§ REQUIRED ACTION: Scan the entries below for the word "Storm". Copy each line that has it.

Start of Block

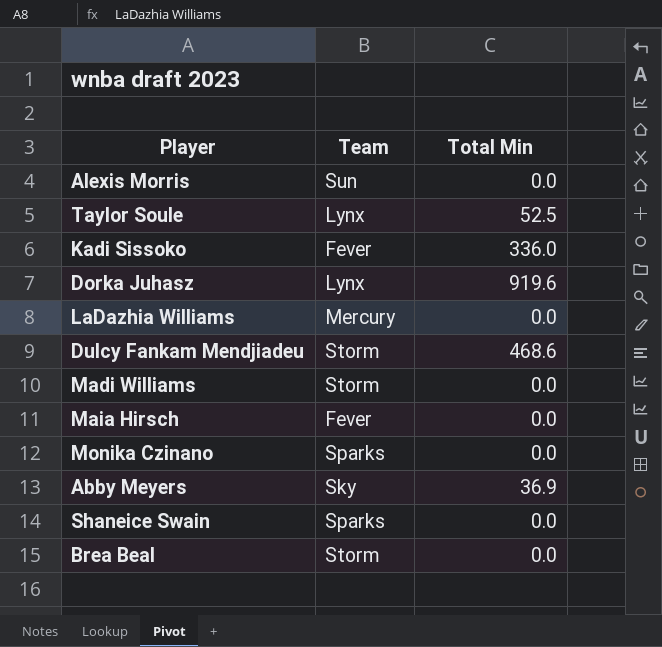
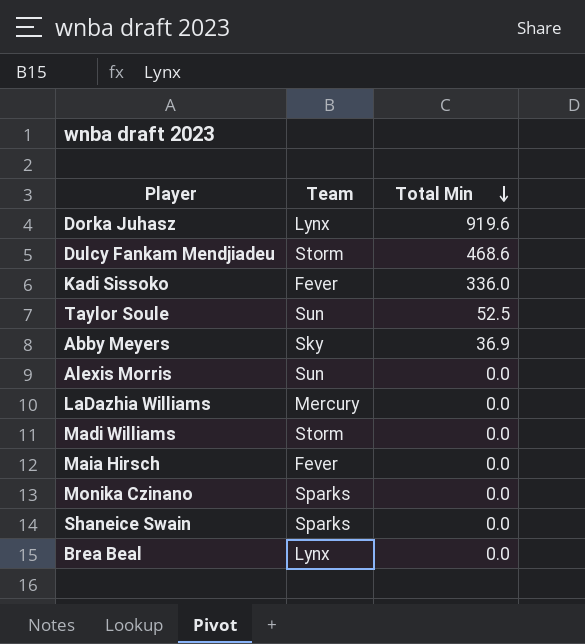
row order: none -> Total Min descending
Taylor Soule | Team: Lynx -> Sun
Brea Beal | Team: Storm -> Lynx

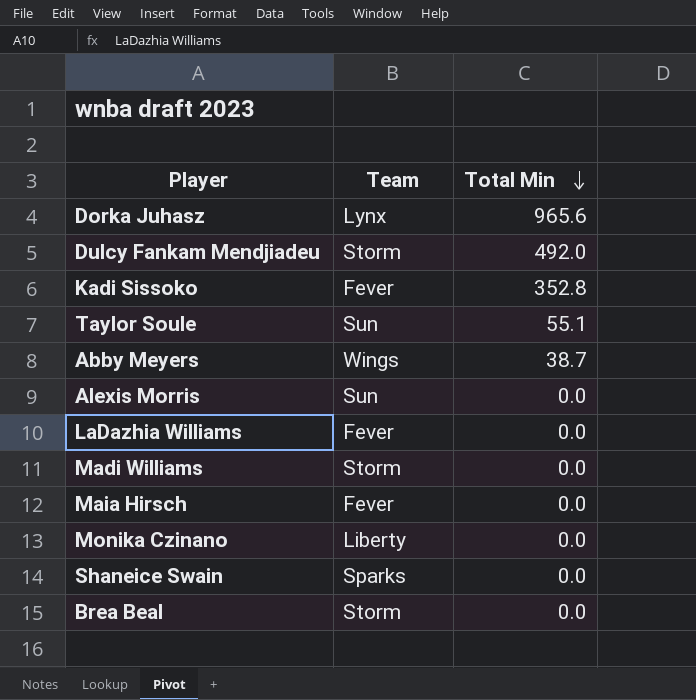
Dorka Juhasz | Total Min: 919.6 -> 965.6
Dulcy Fankam Mendjiadeu | Total Min: 468.6 -> 492.0
Kadi Sissoko | Total Min: 336.0 -> 352.8
Taylor Soule | Total Min: 52.5 -> 55.1
Abby Meyers | Team: Sky -> Wings
Abby Meyers | Total Min: 36.9 -> 38.7
LaDazhia Williams | Team: Mercury -> Fever
Monika Czinano | Team: Sparks -> Liberty
Brea Beal | Team: Lynx -> Storm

End of Block

§ SOLUTION:
Brea Beal | Team: Storm -> Lynx
Brea Beal | Team: Lynx -> Storm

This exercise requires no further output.